On that same day the Association of the Lviv Intelligentsia published an open letter to the Ukrainian Parliament with "a call for an immediate end to this gambling with languages." The authors wrote that "it is absurd to force a Galician lifestyle on Ukrainians in Crimea or the Don", emphasizing that citizens of various nationalities fought together on the Maidan who were united by their hatred of tyranny and their love for Ukraine.

"We must honor the cultural and linguistic needs of the east and south of our country so that those living there do not feel like foreigners in Ukraine," reads the letter, which was also signed by the son of one of the leaders of Bandera's Army of the National Uprising, Roman Shukhevych. The initiative was joined by Ukrainian television station Telekanal No. 5, which "as a gesture of solidarity" is broadcasting news in Russian at 22:00 daily. 

One day later, thousands of people participated in "Russian Language Day" in Lviv. Those participating pledged to speak Russian the whole day "at home, on the tram, in work, and in cafés, clubs and theaters to protest those Ukrainian MPs who are abusing their offices to provoke disunity in Ukraine." 

It took less than a week for the concerns of the residents of Lviv to be realized in connection with the uprising of Russians in Crimea and the Russian Army's engagement there. As if that weren't enough, the Russian occupation of Crimea has placed another forgotten nation in the position of a minority for whom the bell is now tolling - the Tatars, who were deported from Crimea by Stalin and who have been returning there ever since the fall of the USSR. 

Up until now the Tatars have been discriminated against by Kiev, but now they fear that under Russian administration the situation on the peninsula will further deteriorate. The sad joke they tell each other today is that they feel more Ukrainian now than ever before.

Those Ukrainians who had the courage to revolt against the corrupt oligarch Yanukovych and who are also sharply opposed to the xenophobic steps taken by the new powers need our solidarity and support. After all, they are not just fighting for the future of their country, but for all of Central and Eastern Europe.    

To criticize them, moralize about them, and deny them their right to change just because ultra-right radicals are involved in the new power structures would mean to take the bait of Russian propaganda. We must support those forces in Ukraine that reject ultra-nationalism and xenophobia and are striving for a trouble-free coexistence between various nationalities, political opinions, and religions.

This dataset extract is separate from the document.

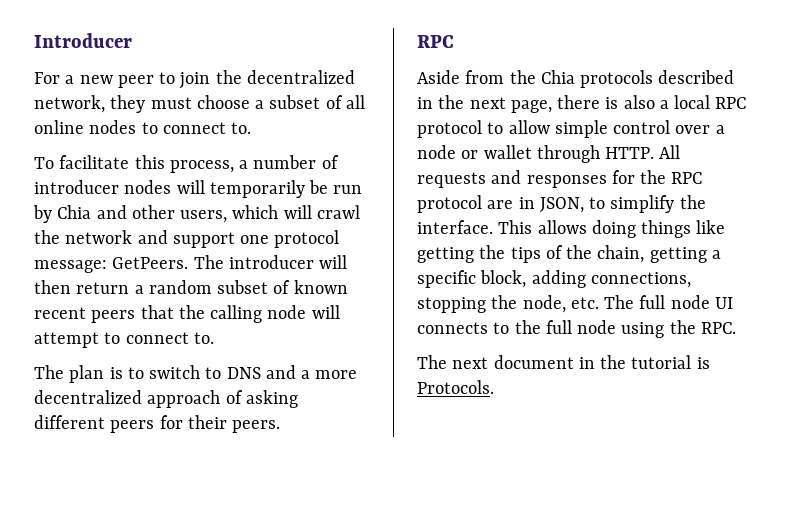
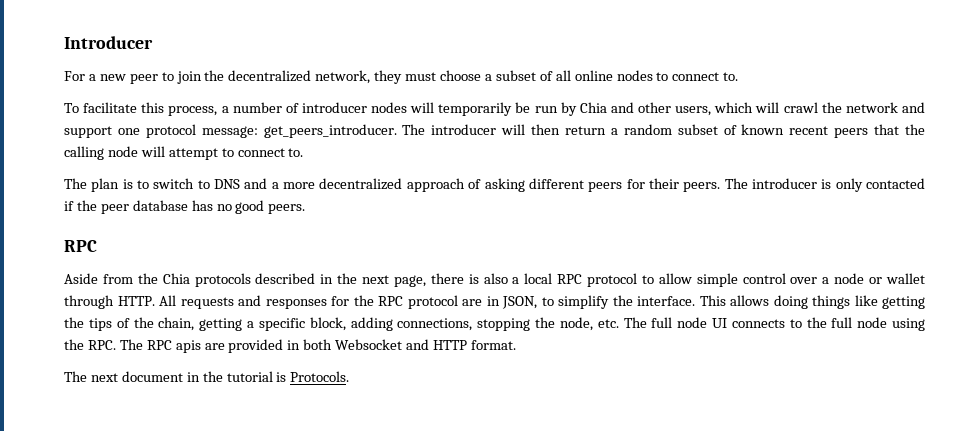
[112,257,189,269] GetPeers. -> [263,124,397,138] get_peers_introducer.
(281, 426) none -> [724,178,925,192] [64,200,306,214] The introducer is only contacted if the peer database has no good peers.
(736, 328) none -> [119,339,516,353] The RPC apis are provided in both Websocket and HTTP format.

Countries like the Czech Republic and Slovakia, where racist street fighters regularly march through the towns and where neo-Nazis have won election as Regional Governors, are in desperate need of good relations and mutual solidarity with the healthy core of this new Ukrainian society. Otherwise, before the reasonable and tolerant Czechs, Slovaks and Ukrainians can unite, the Right Sector will unite with Slovak Solidarity and with the perpetually more aggressive Nazis from the Workers' Social Justice Party (DSSS) in the Czech Republic. 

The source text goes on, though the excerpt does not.